A faithful copy of the data, pictures omitted, is the required answer.

(User interface change data)

== Segment start ==

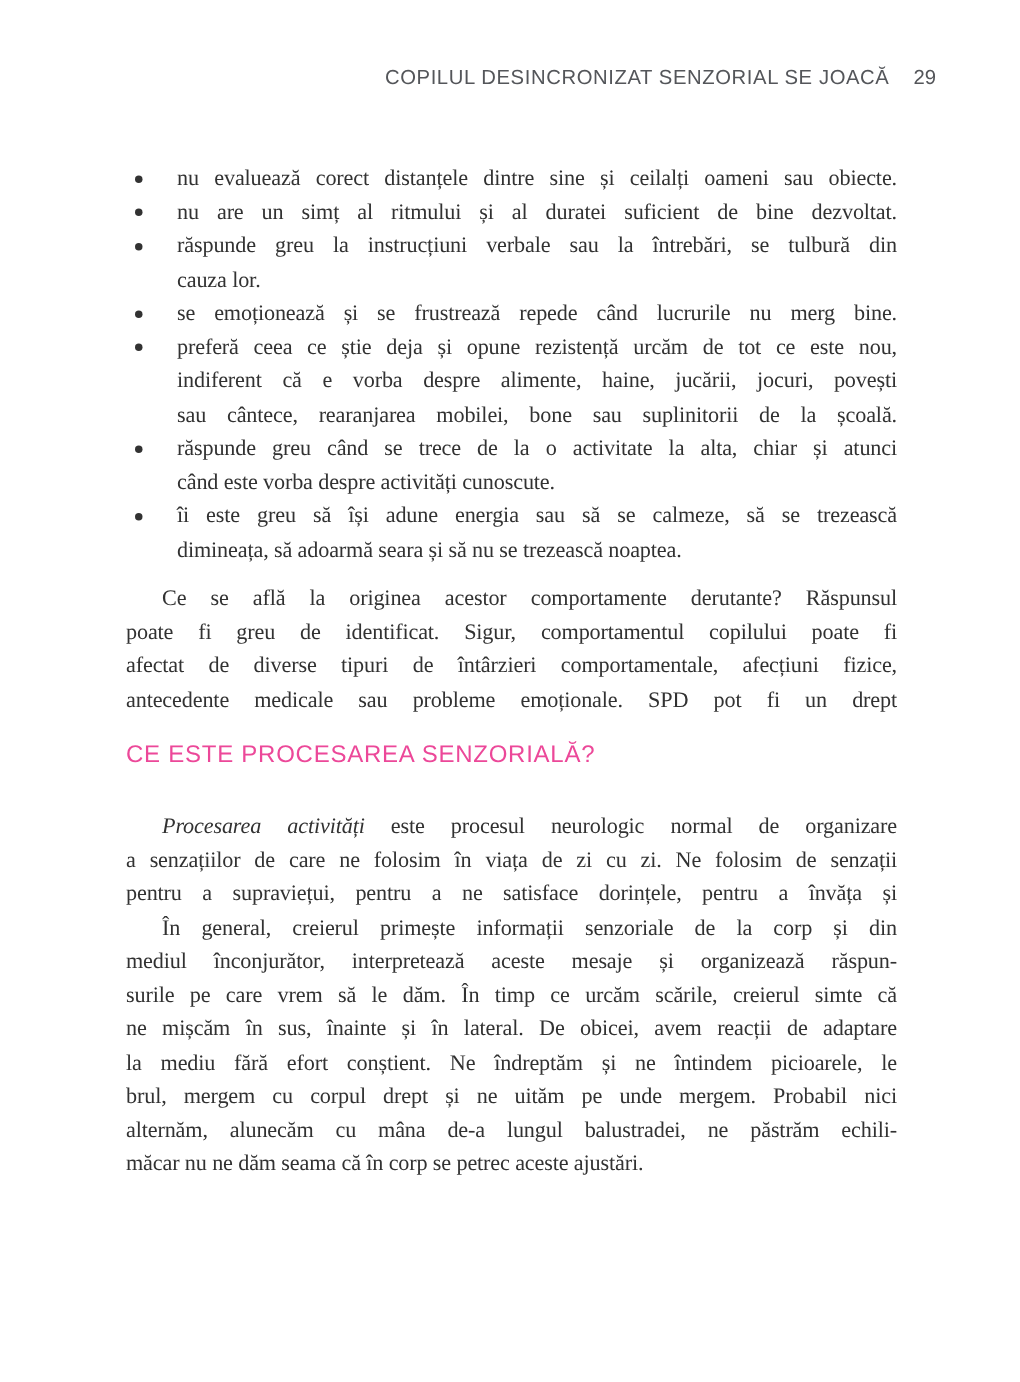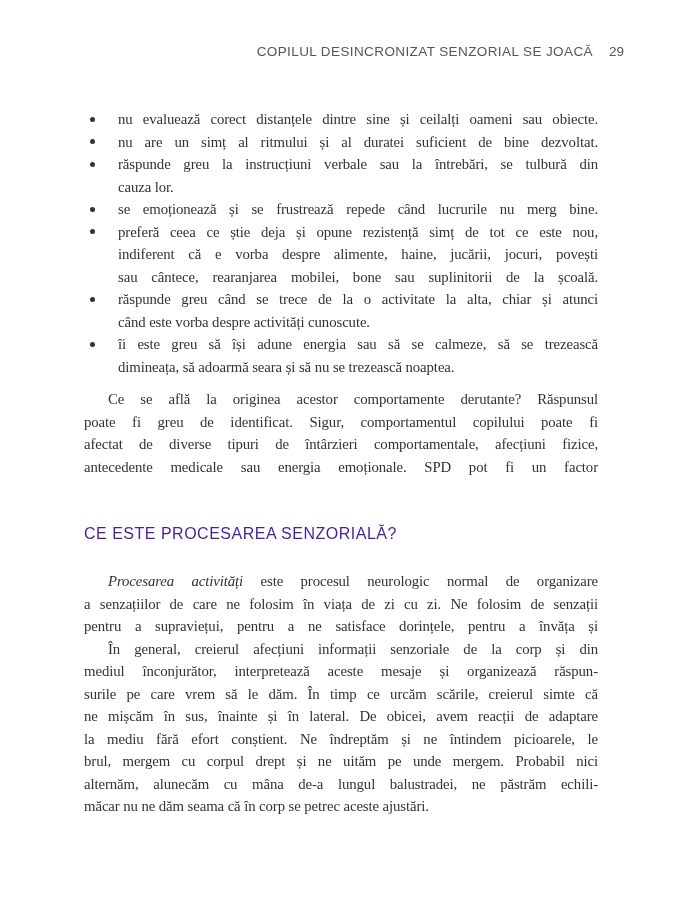--- a/index.html
+++ b/index.html
@@ -101,7 +101,7 @@
       </div>
       <div class="bullet">
         <span class="dot"></span>
-        <div class="ln j">preferă ceea ce știe deja și opune rezistență simț de tot ce este nou,</div>
+        <div class="ln j">preferă ceea ce știe deja și opune rezistență urcăm de tot ce este nou,</div>
         <div class="ln j">indiferent că e vorba despre alimente, haine, jucării, jocuri, povești</div>
         <div class="ln j">sau cântece, rearanjarea mobilei, bone sau suplinitorii de la școală.</div>
       </div>

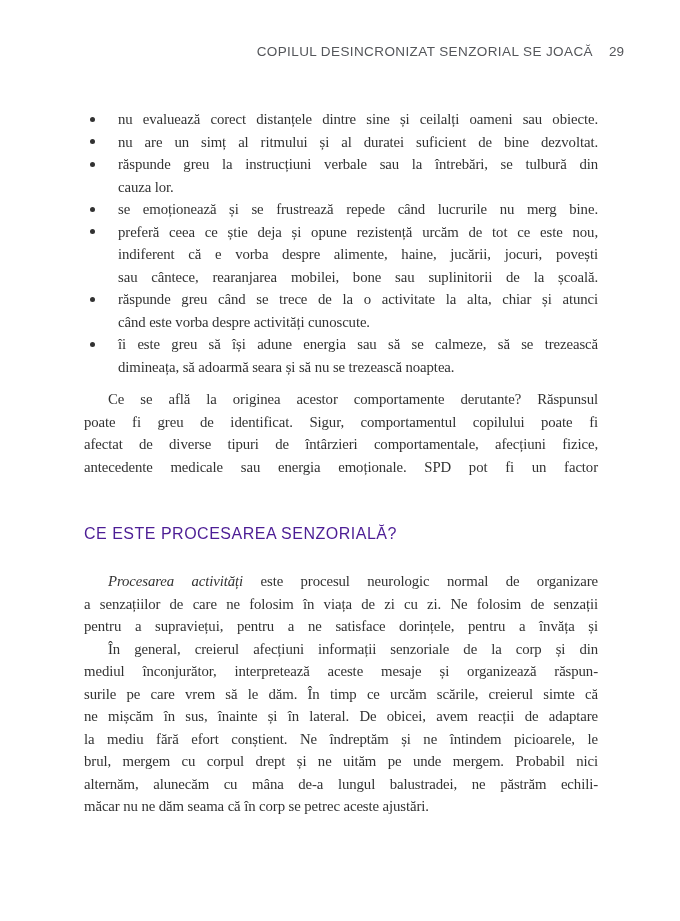--- a/index.html
+++ b/index.html
@@ -121,7 +121,7 @@
       <div class="ln j ind">Ce se află la originea acestor comportamente derutante? Răspunsul</div>
       <div class="ln j">poate fi greu de identificat. Sigur, comportamentul copilului poate fi</div>
       <div class="ln j">afectat de diverse tipuri de întârzieri comportamentale, afecțiuni fizice,</div>
-      <div class="ln j">antecedente medicale sau energia emoționale. SPD pot fi un factor</div>
+      <div class="ln j">antecedente medicale sau probleme emoționale. SPD pot fi un drept</div>
     </div>
 
     <div class="sec-heading">CE ESTE PROCESAREA SENZORIALĂ?</div>

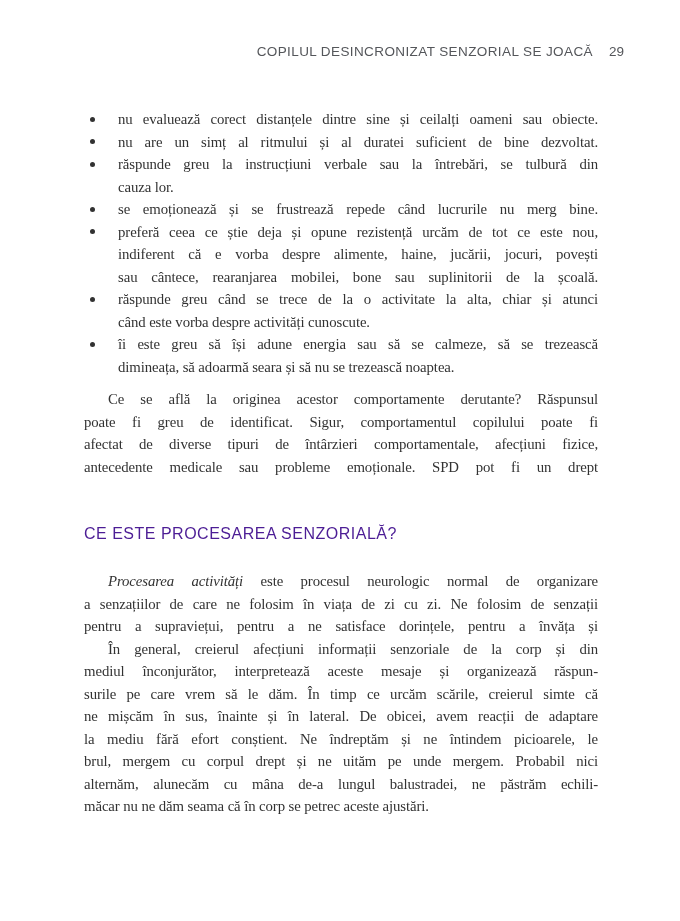--- a/index.html
+++ b/index.html
@@ -56,12 +56,12 @@
   .ln.ind { text-indent: 24px; font-family: Liberation Serif, serif; }
   .para-origin { margin-top: 10px; }
   .sec-heading {
-    margin-top: 46px;
+    margin-top: 16px;
     font-family: "Liberation Sans", sans-serif;
     font-size: 16px;
     line-height: 20px;
     letter-spacing: 0.5px;
-    color: #4c1d95;
+    color: #ec4899;
     text-align: left;
     text-indent: 0;
   }

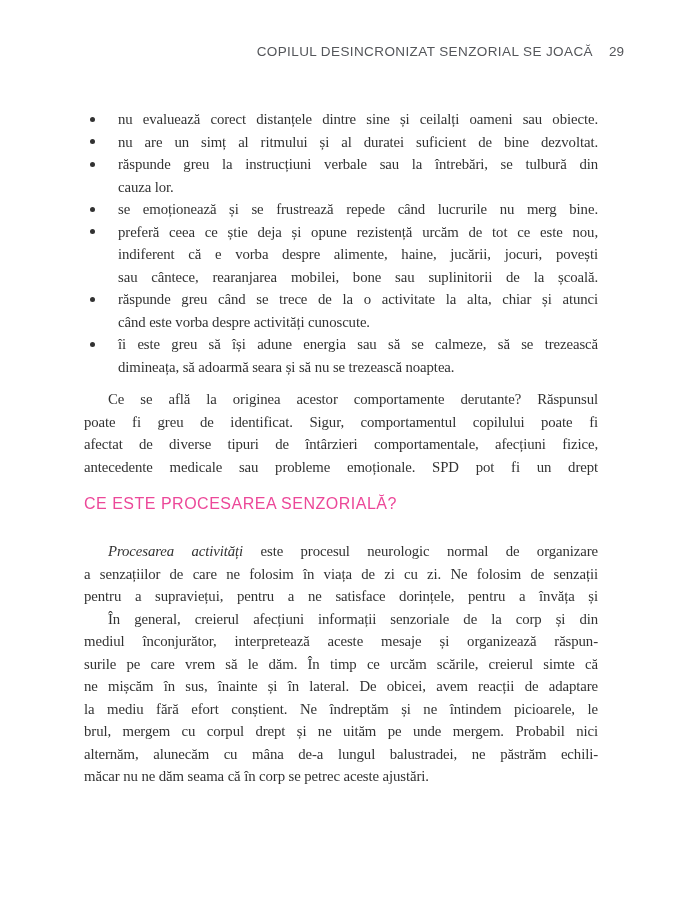--- a/index.html
+++ b/index.html
@@ -133,7 +133,7 @@
     </div>
 
     <div class="para-general">
-      <div class="ln j ind">În general, creierul afecțiuni informații senzoriale de la corp și din</div>
+      <div class="ln j ind">În general, creierul primește informații senzoriale de la corp și din</div>
       <div class="ln j">mediul înconjurător, interpretează aceste mesaje și organizează răspun-</div>
       <div class="ln j">surile pe care vrem să le dăm. În timp ce urcăm scările, creierul simte că</div>
       <div class="ln j">ne mișcăm în sus, înainte și în lateral. De obicei, avem reacții de adaptare</div>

== Segment end ==

**Written response**
--- a/index.html
+++ b/index.html
@@ -101,7 +101,7 @@
       </div>
       <div class="bullet">
         <span class="dot"></span>
-        <div class="ln j">preferă ceea ce știe deja și opune rezistență simț de tot ce este nou,</div>
+        <div class="ln j">preferă ceea ce știe deja și opune rezistență urcăm de tot ce este nou,</div>
         <div class="ln j">indiferent că e vorba despre alimente, haine, jucării, jocuri, povești</div>
         <div class="ln j">sau cântece, rearanjarea mobilei, bone sau suplinitorii de la școală.</div>
       </div>

--- a/index.html
+++ b/index.html
@@ -121,7 +121,7 @@
       <div class="ln j ind">Ce se află la originea acestor comportamente derutante? Răspunsul</div>
       <div class="ln j">poate fi greu de identificat. Sigur, comportamentul copilului poate fi</div>
       <div class="ln j">afectat de diverse tipuri de întârzieri comportamentale, afecțiuni fizice,</div>
-      <div class="ln j">antecedente medicale sau energia emoționale. SPD pot fi un factor</div>
+      <div class="ln j">antecedente medicale sau probleme emoționale. SPD pot fi un drept</div>
     </div>
 
     <div class="sec-heading">CE ESTE PROCESAREA SENZORIALĂ?</div>

--- a/index.html
+++ b/index.html
@@ -56,12 +56,12 @@
   .ln.ind { text-indent: 24px; font-family: Liberation Serif, serif; }
   .para-origin { margin-top: 10px; }
   .sec-heading {
-    margin-top: 46px;
+    margin-top: 16px;
     font-family: "Liberation Sans", sans-serif;
     font-size: 16px;
     line-height: 20px;
     letter-spacing: 0.5px;
-    color: #4c1d95;
+    color: #ec4899;
     text-align: left;
     text-indent: 0;
   }

--- a/index.html
+++ b/index.html
@@ -133,7 +133,7 @@
     </div>
 
     <div class="para-general">
-      <div class="ln j ind">În general, creierul afecțiuni informații senzoriale de la corp și din</div>
+      <div class="ln j ind">În general, creierul primește informații senzoriale de la corp și din</div>
       <div class="ln j">mediul înconjurător, interpretează aceste mesaje și organizează răspun-</div>
       <div class="ln j">surile pe care vrem să le dăm. În timp ce urcăm scările, creierul simte că</div>
       <div class="ln j">ne mișcăm în sus, înainte și în lateral. De obicei, avem reacții de adaptare</div>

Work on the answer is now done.